9.DISPENSA ARBITRÁRIA OU SEM JUSTA CAUSA – Proibição

As empresas que aderirem ao PPE ficam proibidas de dispensar arbitrariamente ou sem justa causa os empregados que tiverem sua jornada de trabalho temporariamente reduzida enquanto vigorar a adesão ao PPE e, após o seu término, durante o prazo equivalente a 1/3 do período de adesão.

10.EXCLUSÃO DO PPE

Será excluída do PPE e ficará impedida de aderir novamente a empresa que:

a) descumprir os termos do acordo coletivo de trabalho específico relativo à redução temporária da jornada de trabalho ou qualquer outro dispositivo da norma em referência ou, ainda, de sua regulamentação; ou

b) cometer fraude no âmbito do PPE.

11.FRAUDE

Em caso de fraude no âmbito do PPE, a empresa ficará obrigada a restituir ao FAT os recursos recebidos, devidamente corrigidos, e a pagar multa administrativa correspondente a 100% desse valor, a ser aplicada conforme o Título VII do Decreto-lei nº 5.452/1943 – Consolidação das Leis do Trabalho (CLT), e revertida ao FAT.

12.FORMA DE COMPENSAÇÃO PECUNIÁRIA

O Ato do Poder Executivo federal disporá sobre a forma de pagamento da compensação pecuniária que será custeada pelo Fundo de Amparo ao Trabalhador – FAT.

13.CONTRIBUIÇÃO PREVIDENCIÁRIA E FGTS

A Medida Provisória em questão também alterou a redação do inciso I do art. 22 e incluiu a alínea “d” ao § 8º do art. 28, ambos da Lei nº 8.212/1991, bem como modificou o texto do caput do art. 15 da Lei nº 8.036/1990.

A contribuição a cargo da empresa, destinada à Seguridade Social, é de vinte por cento sobre o total das remunerações pagas, devidas ou creditadas a qualquer título, durante o mês, aos segurados empregados e trabalhadores avulsos que lhe prestem serviços, destinadas a retribuir o trabalho, qualquer que seja a sua forma, inclusive as gorjetas, o valor da compensação pecuniária a ser paga no âmbito do Programa de Proteção ao Emprego – PPE, os ganhos habituais sob a forma de utilidades e os adiantamentos decorrentes de reajuste salarial, quer pelos serviços efetivamente prestados, quer pelo tempo à disposição do empregador ou tomador de serviços, nos termos da lei ou do contrato ou, ainda, de convenção ou acordo coletivo de trabalho ou sentença normativa.
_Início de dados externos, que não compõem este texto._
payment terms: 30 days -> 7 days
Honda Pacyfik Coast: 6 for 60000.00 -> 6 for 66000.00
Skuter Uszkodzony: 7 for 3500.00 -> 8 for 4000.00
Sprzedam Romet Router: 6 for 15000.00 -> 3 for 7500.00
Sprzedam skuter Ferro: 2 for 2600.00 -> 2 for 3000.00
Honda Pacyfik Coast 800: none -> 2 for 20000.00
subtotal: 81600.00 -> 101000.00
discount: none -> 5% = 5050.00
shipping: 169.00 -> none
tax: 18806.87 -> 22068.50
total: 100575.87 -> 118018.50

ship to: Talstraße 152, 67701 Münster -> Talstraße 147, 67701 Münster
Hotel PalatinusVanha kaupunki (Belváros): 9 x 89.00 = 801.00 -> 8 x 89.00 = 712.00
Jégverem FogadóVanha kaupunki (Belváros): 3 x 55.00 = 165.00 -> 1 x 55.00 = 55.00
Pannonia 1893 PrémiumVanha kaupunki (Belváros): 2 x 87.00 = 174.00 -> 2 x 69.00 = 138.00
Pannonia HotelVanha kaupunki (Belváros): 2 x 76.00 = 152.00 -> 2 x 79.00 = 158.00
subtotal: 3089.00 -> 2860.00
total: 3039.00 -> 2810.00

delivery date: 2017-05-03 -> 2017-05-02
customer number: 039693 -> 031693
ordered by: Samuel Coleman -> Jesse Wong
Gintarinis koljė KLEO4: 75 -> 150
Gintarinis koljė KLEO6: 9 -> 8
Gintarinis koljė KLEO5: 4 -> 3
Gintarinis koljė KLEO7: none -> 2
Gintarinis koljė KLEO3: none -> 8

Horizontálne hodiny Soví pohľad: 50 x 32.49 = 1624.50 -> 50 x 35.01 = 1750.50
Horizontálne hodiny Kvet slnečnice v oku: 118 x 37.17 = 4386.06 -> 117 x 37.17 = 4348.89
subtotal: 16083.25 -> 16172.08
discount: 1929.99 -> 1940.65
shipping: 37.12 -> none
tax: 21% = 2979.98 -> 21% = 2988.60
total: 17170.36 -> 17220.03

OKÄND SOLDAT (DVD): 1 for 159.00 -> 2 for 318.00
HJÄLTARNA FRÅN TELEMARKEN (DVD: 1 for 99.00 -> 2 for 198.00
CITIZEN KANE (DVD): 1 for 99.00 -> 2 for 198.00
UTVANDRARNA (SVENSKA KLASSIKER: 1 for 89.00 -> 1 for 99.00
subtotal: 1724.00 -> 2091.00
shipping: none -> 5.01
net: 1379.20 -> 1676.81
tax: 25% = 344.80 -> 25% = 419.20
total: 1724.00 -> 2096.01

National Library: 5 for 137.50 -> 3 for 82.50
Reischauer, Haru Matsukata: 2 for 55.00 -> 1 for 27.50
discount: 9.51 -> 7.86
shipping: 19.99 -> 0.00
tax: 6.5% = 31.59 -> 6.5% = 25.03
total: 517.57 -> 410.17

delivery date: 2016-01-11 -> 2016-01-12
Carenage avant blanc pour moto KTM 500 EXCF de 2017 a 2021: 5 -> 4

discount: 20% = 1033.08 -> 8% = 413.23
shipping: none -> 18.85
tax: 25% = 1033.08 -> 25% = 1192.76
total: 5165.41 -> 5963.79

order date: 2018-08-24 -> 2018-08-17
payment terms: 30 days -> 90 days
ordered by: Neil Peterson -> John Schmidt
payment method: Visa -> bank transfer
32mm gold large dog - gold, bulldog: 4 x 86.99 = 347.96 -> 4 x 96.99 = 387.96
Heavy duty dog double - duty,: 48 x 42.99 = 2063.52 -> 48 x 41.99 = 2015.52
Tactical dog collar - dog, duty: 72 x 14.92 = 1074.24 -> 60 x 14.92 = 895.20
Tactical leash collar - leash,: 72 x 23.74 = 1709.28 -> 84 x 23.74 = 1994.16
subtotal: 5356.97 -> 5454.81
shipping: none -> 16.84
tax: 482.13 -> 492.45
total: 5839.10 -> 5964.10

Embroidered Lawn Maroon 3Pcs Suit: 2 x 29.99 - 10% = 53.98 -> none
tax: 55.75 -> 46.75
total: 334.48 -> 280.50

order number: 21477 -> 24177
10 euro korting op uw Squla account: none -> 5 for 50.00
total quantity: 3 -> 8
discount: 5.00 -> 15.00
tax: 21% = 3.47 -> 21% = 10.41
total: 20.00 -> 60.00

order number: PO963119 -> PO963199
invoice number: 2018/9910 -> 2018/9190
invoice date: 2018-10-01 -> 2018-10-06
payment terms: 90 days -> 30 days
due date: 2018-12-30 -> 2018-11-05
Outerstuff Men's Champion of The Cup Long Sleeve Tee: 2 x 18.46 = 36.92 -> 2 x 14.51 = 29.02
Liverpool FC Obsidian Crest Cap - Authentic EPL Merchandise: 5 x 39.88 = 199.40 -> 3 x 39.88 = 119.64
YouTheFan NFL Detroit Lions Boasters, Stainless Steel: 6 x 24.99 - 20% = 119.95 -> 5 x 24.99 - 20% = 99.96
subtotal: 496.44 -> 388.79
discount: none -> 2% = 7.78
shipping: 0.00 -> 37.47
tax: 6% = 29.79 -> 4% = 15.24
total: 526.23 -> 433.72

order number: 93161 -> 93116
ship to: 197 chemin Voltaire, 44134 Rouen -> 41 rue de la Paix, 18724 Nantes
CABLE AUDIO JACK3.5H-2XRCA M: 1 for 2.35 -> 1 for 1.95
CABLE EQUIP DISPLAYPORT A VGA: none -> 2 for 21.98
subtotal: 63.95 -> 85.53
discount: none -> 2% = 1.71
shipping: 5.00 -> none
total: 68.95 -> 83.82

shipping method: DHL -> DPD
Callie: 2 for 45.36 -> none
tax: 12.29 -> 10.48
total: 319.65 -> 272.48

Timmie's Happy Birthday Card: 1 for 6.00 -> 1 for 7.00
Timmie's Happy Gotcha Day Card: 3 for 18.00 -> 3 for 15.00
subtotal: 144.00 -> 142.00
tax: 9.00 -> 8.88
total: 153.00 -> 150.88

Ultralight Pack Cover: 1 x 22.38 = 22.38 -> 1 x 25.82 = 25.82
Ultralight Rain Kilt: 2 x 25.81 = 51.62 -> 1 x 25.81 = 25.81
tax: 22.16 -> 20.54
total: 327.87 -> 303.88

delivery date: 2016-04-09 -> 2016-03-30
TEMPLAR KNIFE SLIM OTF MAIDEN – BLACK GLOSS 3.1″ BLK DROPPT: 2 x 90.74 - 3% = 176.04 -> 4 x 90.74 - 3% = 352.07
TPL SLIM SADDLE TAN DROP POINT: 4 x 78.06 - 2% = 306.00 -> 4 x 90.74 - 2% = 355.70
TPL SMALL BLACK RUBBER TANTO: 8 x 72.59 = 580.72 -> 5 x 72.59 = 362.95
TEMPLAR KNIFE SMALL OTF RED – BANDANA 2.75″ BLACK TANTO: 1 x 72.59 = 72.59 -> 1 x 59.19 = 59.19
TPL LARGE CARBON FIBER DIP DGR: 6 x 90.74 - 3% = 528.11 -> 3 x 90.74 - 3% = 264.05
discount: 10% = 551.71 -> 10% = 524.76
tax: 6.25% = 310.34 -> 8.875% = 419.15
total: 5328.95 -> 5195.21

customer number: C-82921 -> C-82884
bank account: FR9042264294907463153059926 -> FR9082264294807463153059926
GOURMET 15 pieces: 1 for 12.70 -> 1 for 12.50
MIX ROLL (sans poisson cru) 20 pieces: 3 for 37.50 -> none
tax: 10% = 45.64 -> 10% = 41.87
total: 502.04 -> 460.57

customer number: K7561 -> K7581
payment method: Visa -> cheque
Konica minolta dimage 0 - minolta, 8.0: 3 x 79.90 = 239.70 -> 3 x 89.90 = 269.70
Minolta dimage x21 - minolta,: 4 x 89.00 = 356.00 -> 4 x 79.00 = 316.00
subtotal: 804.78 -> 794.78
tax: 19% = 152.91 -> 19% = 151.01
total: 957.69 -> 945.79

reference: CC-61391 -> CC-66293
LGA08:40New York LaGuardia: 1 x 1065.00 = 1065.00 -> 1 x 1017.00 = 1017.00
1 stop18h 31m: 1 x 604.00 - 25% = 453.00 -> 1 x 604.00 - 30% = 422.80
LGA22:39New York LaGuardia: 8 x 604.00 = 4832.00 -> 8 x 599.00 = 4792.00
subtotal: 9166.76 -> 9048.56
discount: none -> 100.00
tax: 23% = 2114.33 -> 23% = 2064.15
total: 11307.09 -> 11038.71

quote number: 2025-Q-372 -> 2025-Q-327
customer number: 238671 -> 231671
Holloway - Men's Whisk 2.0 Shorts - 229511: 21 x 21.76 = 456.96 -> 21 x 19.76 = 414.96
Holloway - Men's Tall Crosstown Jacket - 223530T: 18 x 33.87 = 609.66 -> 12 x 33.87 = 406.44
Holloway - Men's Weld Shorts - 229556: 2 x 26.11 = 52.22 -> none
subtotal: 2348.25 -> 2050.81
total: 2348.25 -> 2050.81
No que se refere ao FGTS, o Art. 15 da Lei nº 8.036, de 11 de maio de 1990, passa a vigorar com as seguintes alterações:

“Art. 15. Para os fins previstos nesta Lei, todos os empregadores ficam obrigados a depositar, até o dia 7 (sete) de cada mês, em conta bancária vinculada, a importância correspondente a 8 (oito) por cento da remuneração paga ou devida, no mês anterior, a cada trabalhador, incluídas na remuneração as parcelas de que tratam os arts. 457 e 458 da CLT, a gratificação de Natal a que se refere a Lei nº 4.090, de 13 de julho de 1962, com as modificações da Lei nº 4.749, de 12 de agosto de 1965, e o valor da compensação pecuniária a ser paga no âmbito do Programa de Proteção ao Emprego – PPE.

* As alterações nos dispositivos legais mencionado acima entram em vigor a partir de 1º de novembro de 2015.

14.VIGÊNCIA

Os procedimentos mencionados acima entram em vigor na data da publicação da Medida Provisória nº 680/2015, em 07.07.2015.

Fundamento legal: Os mencionados no texto.

Autora: Mineia Lückfett de Oliveira.